Any small deviation from what the IJOP system deems “normal behavior” could be enough to trigger an investigation and prompt a series of intrusive visits from a police officer. As a result, the current surveillance system is extremely labor-intensive due to the broad categorizations of “suspicious persons,” and the raw number of officials needed to keep tabs on all of them.

Officers, under severe pressure themselves to perform, overwork themselves feeding data to IJOP. According to Human Rights Watch:

These officials are under tremendous pressure to carry out the Strike Hard Campaign. Failure to fulfill its requirements can be dangerous, especially for cadres from ethnic minorities, because the Strike Hard Campaign also targets and detains officials thought to be disloyal.

The process of logging all this data is all manual; the app itself uses a simple decision tree to decide what bits of information an official should log. According to Human Rights Watch, although the application itself isn’t as sophisticated as the Chinese government has previously touted, it’s still not exactly clear what sort of analyses IJOP may be doing with this massive trove of personal data and behavior.

IJOP’s focus on data entry and translating physical relationships into discrete data points reminds us that digitizing our lives is the first step towards creating a surveillance state. Some parts of the application depend on already-catalogued information: the centralized collection of electricity usage, for instance. Others are intended to collect as much possible to be used elsewhere. In Xinjiang, the police know a huge array of invasive information about you, and it is their job to collect more.

And as all behavior is pulled into the state’s orbit, ordinary people can become instant suspects, and innocent actions have to be rigorously monitored.

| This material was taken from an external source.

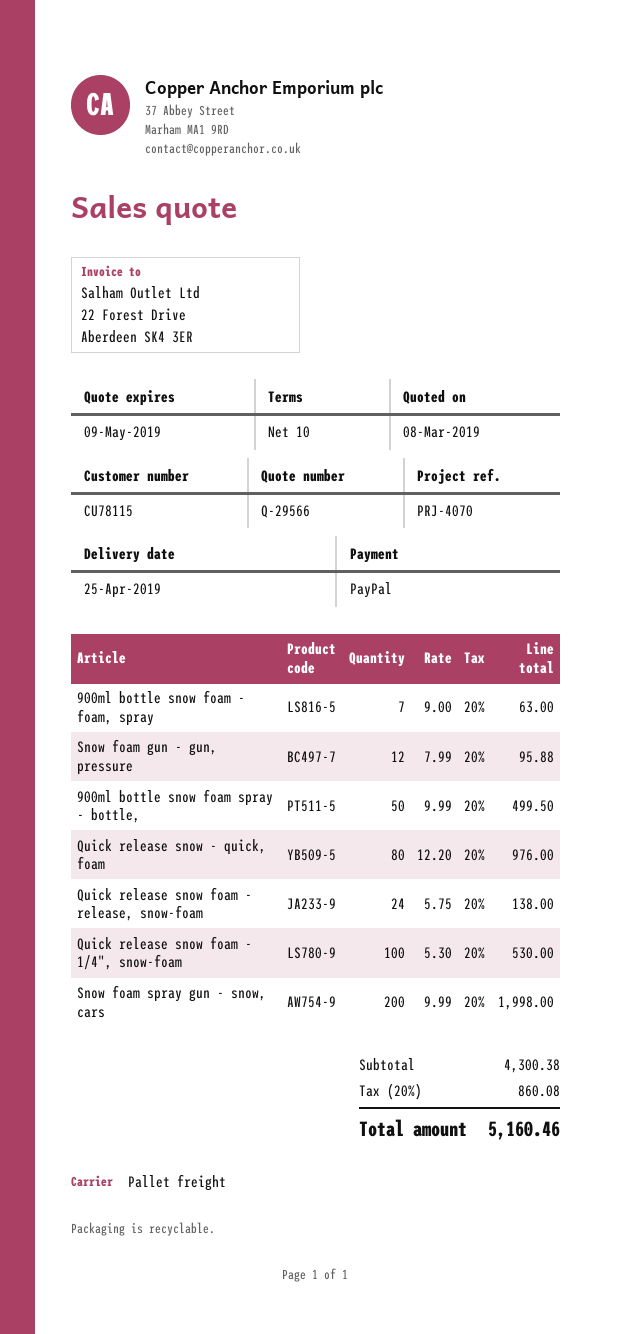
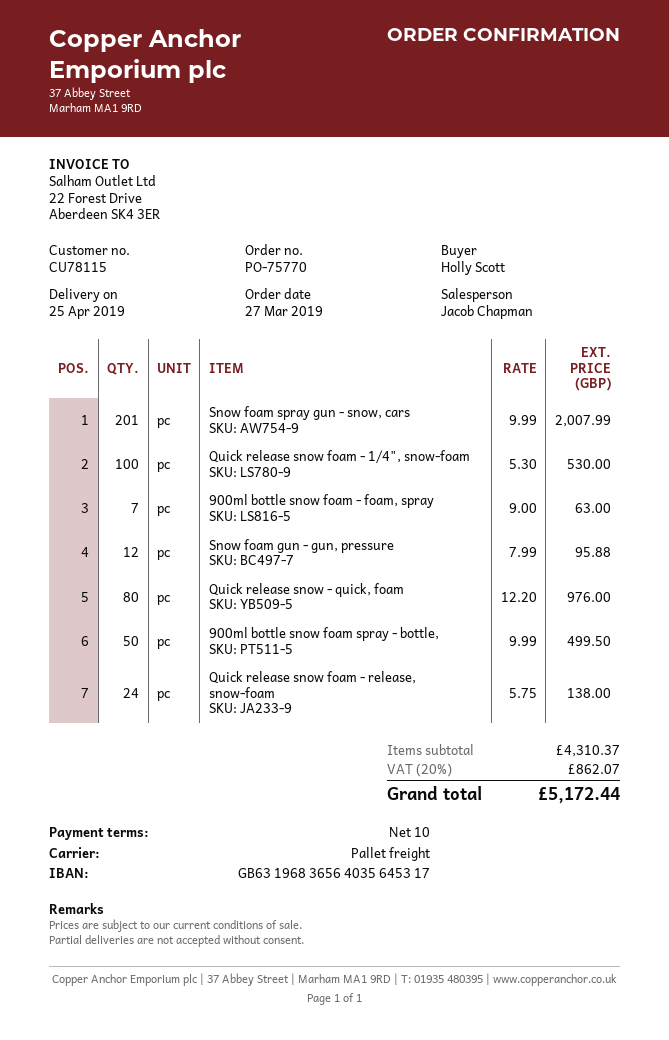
Snow foam spray gun - snow, cars: 200 x 9.99 = 1998.00 -> 201 x 9.99 = 2007.99
subtotal: 4300.38 -> 4310.37
tax: 20% = 860.08 -> 20% = 862.07
total: 5160.46 -> 5172.44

Using certain software becomes, if not a crime, then a reason for suspicion. Wandering from algorithmic expectations targets you for further investigation.

Invoking the “slippery slope” is a misnomer, because the privacy violations we predict and fear are already here. Groups like Human Rights Watch, including their brave colleagues within Xinjiang, are doing everyone service by exposing what a modern surveillance state looks like.